* Directions for this task *
Copy out each entry below verbatim, skipping the images.

Before-and-after change data
____

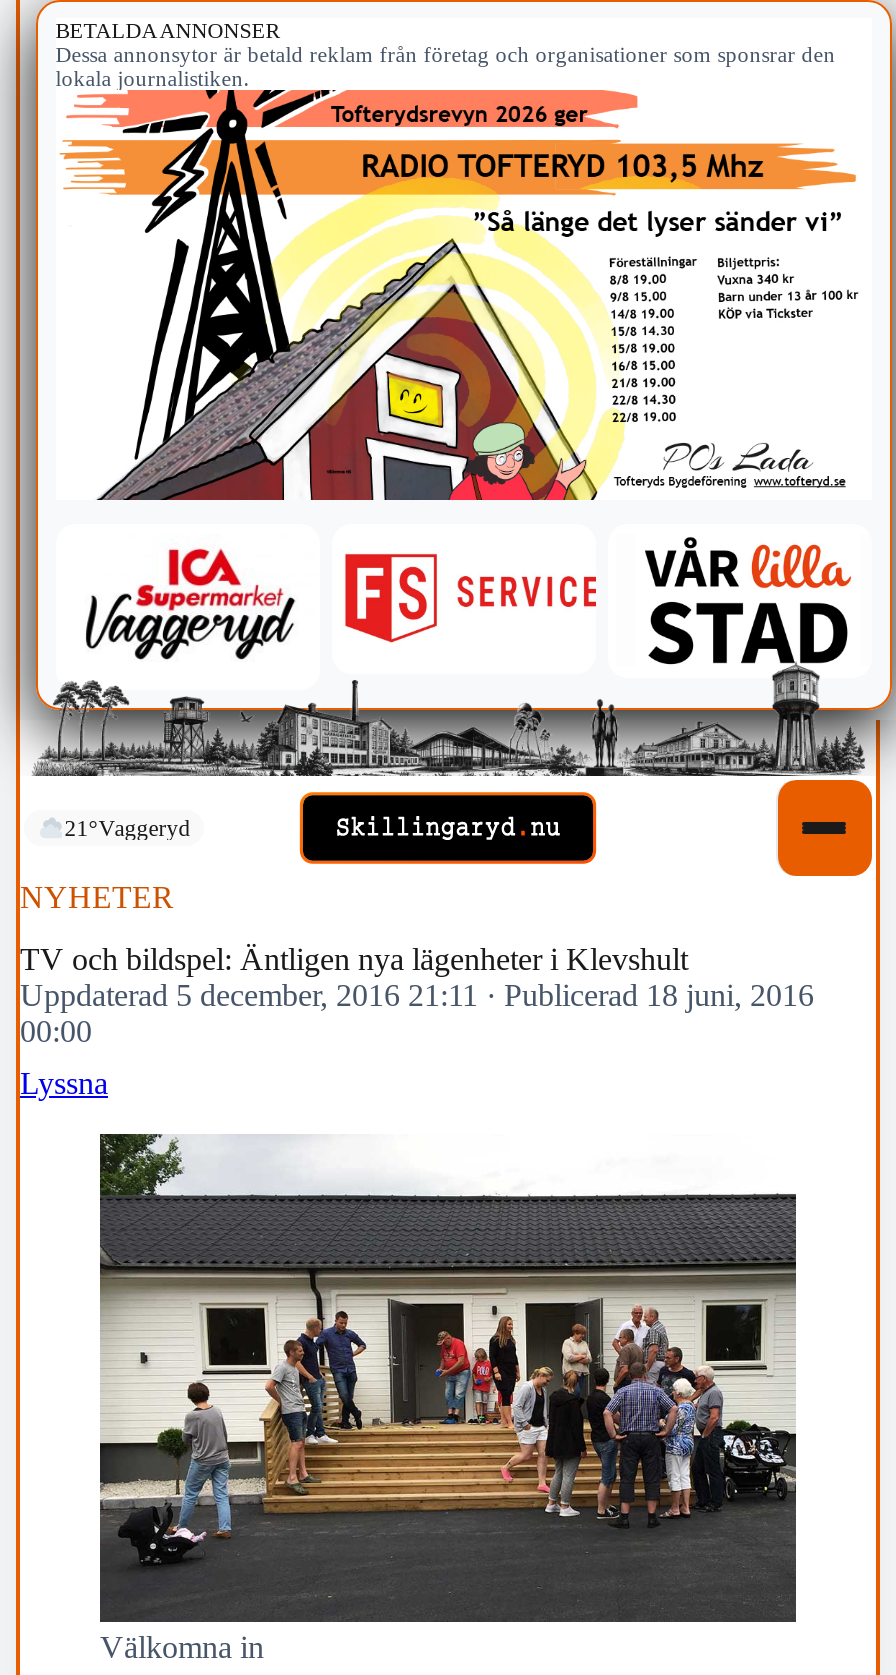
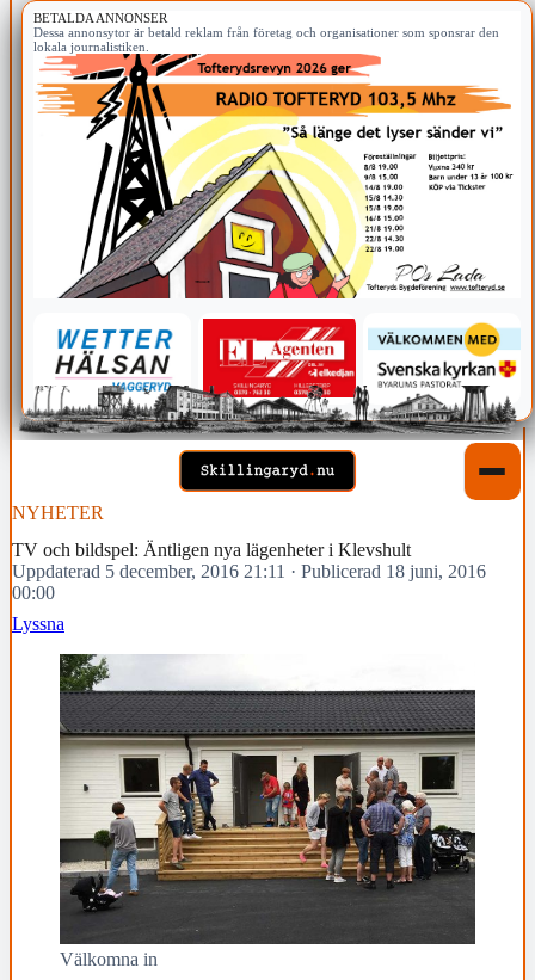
[32,534,874,788] [image] -> [19,318,519,440] [image]
[64,816,190,840] 21°Vaggeryd -> none

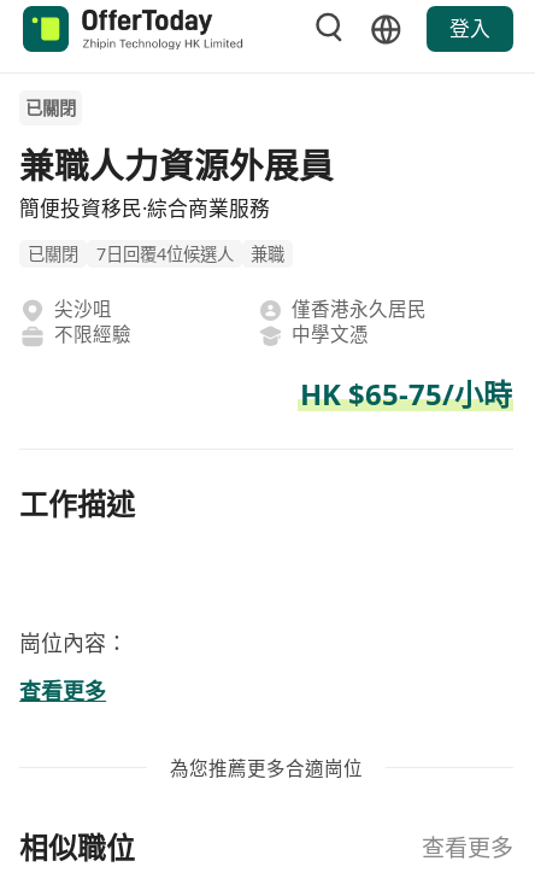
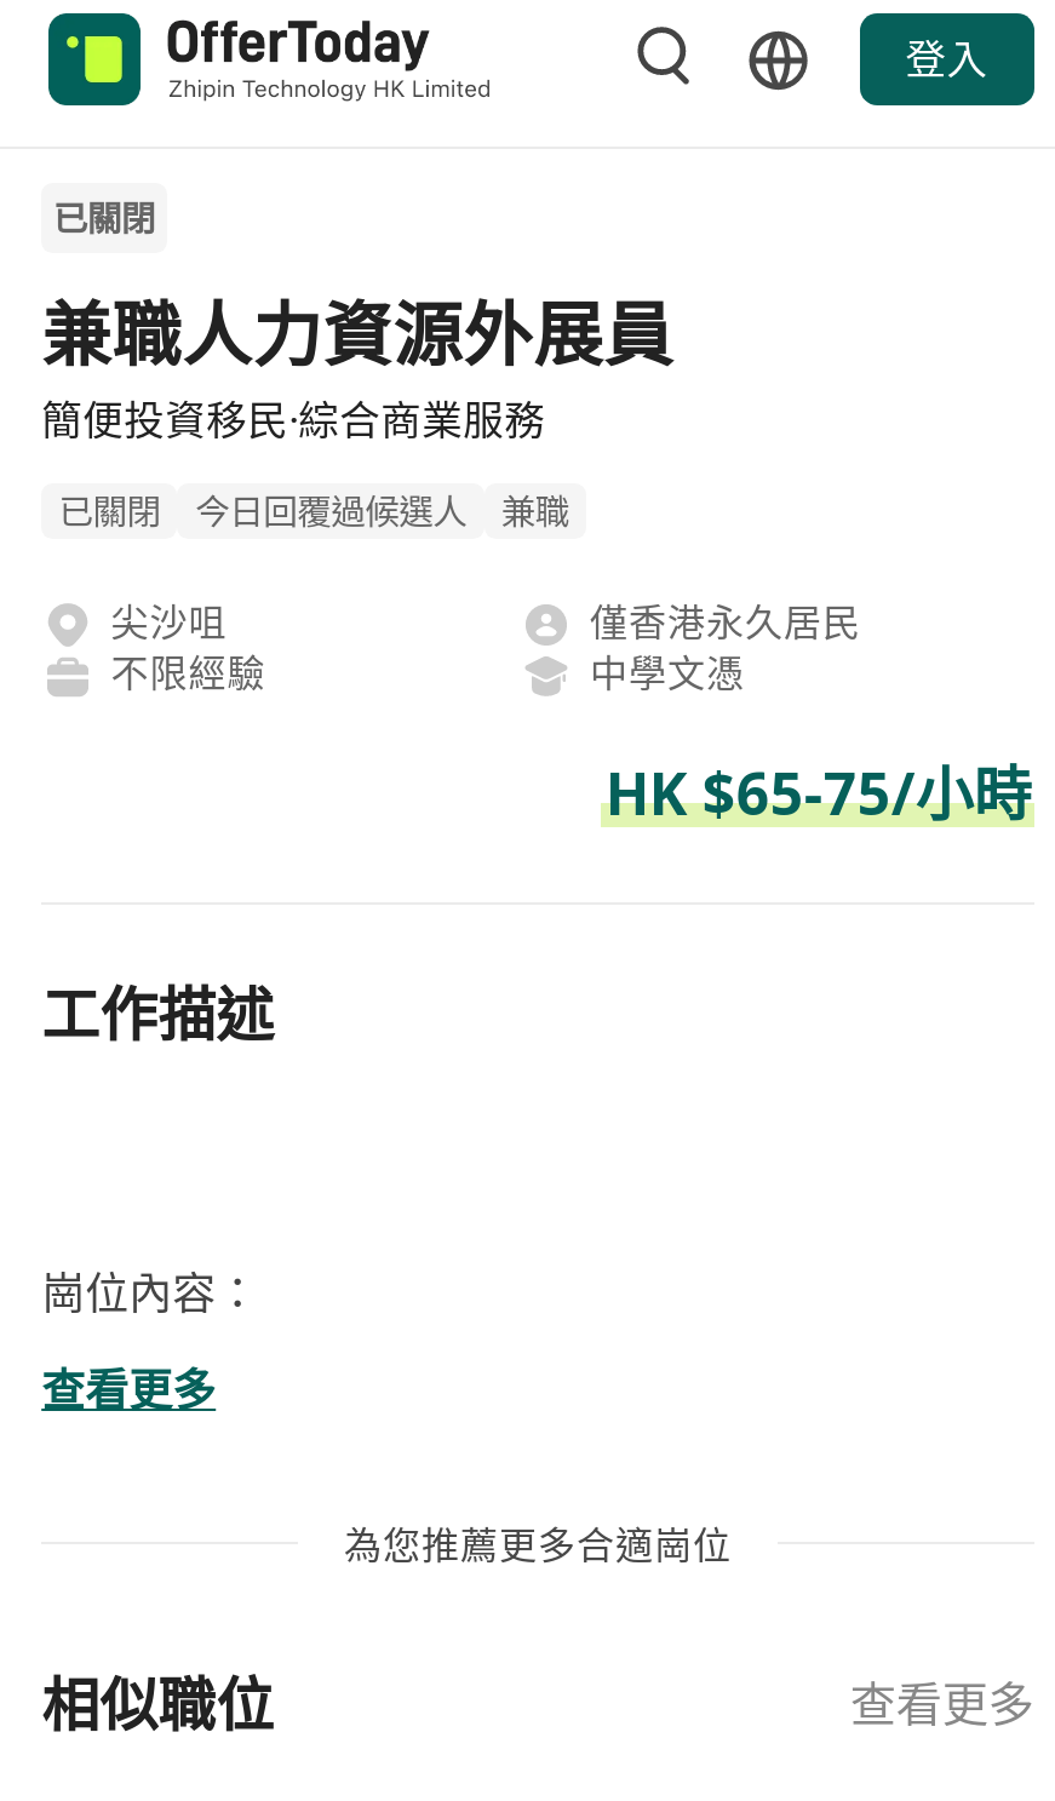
[96,242,233,265] 7日回覆4位候選人 -> [195,488,467,534] 今日回覆過候選人

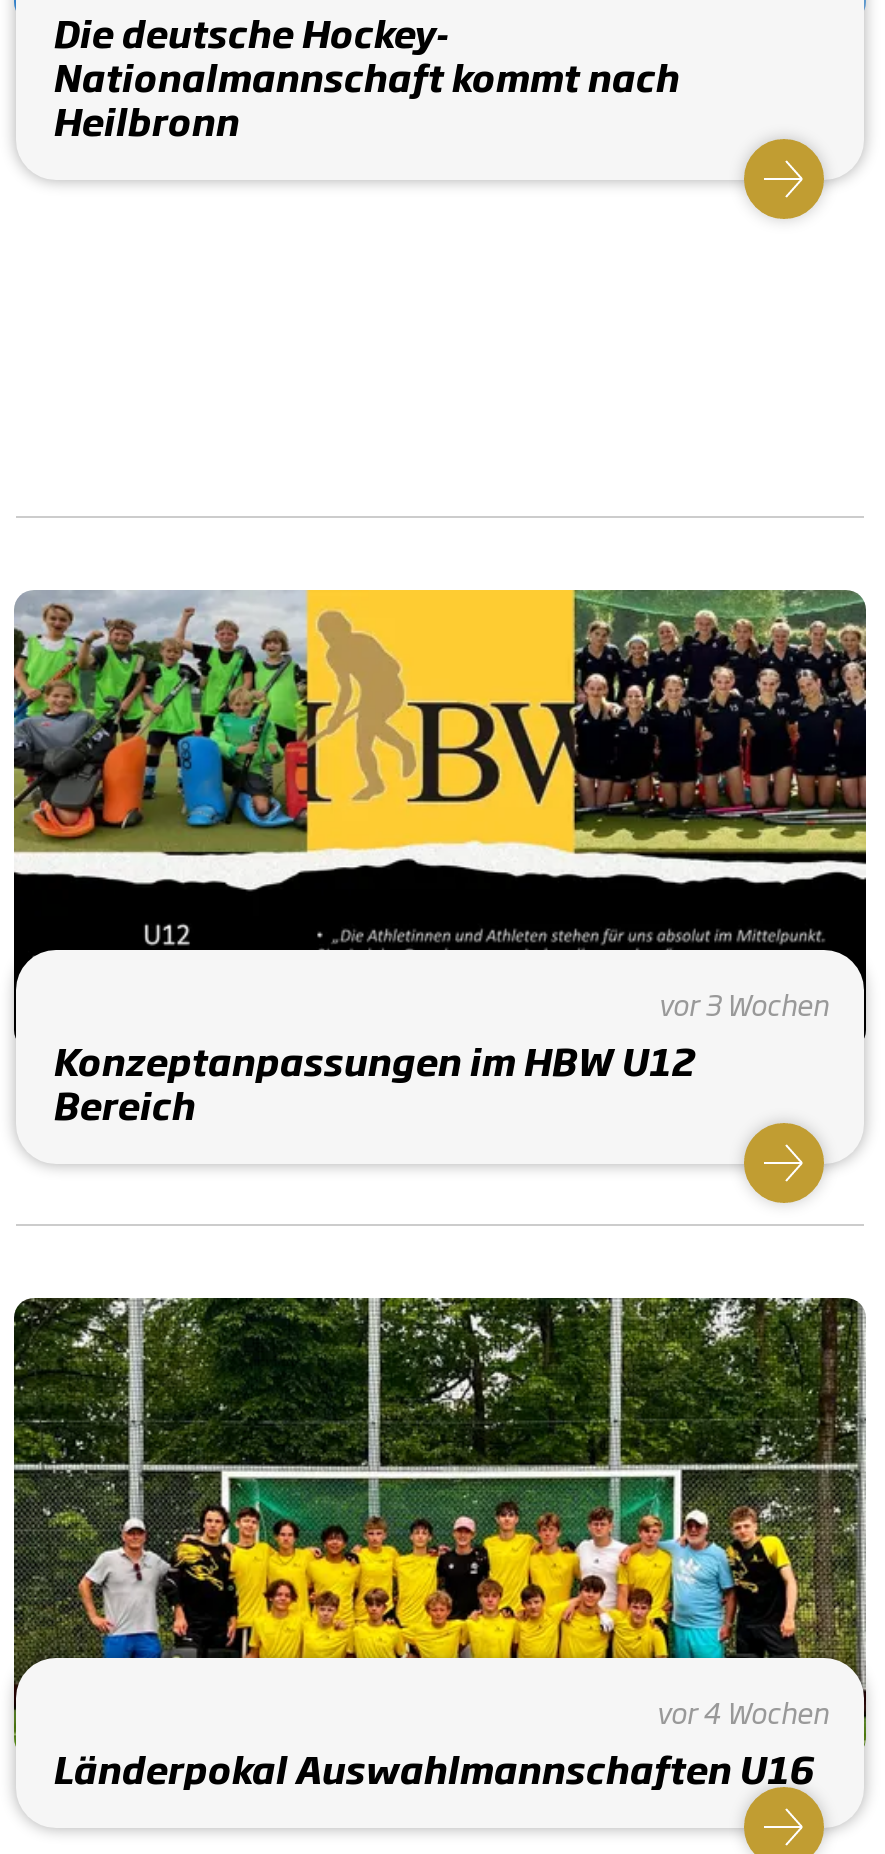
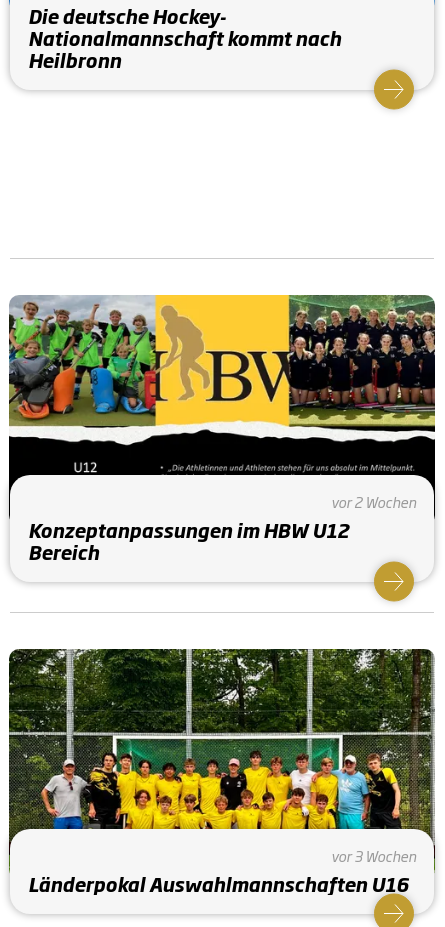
[658,982,828,1024] vor 3 Wochen -> [331,491,416,512] vor 2 Wochen
[656,1690,828,1732] vor 4 Wochen -> [331,845,416,866] vor 3 Wochen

____

* Result of this task *
[32,534,874,788] [image] -> [19,318,519,440] [image]
[64,816,190,840] 21°Vaggeryd -> none

[96,242,233,265] 7日回覆4位候選人 -> [195,488,467,534] 今日回覆過候選人

[658,982,828,1024] vor 3 Wochen -> [331,491,416,512] vor 2 Wochen
[656,1690,828,1732] vor 4 Wochen -> [331,845,416,866] vor 3 Wochen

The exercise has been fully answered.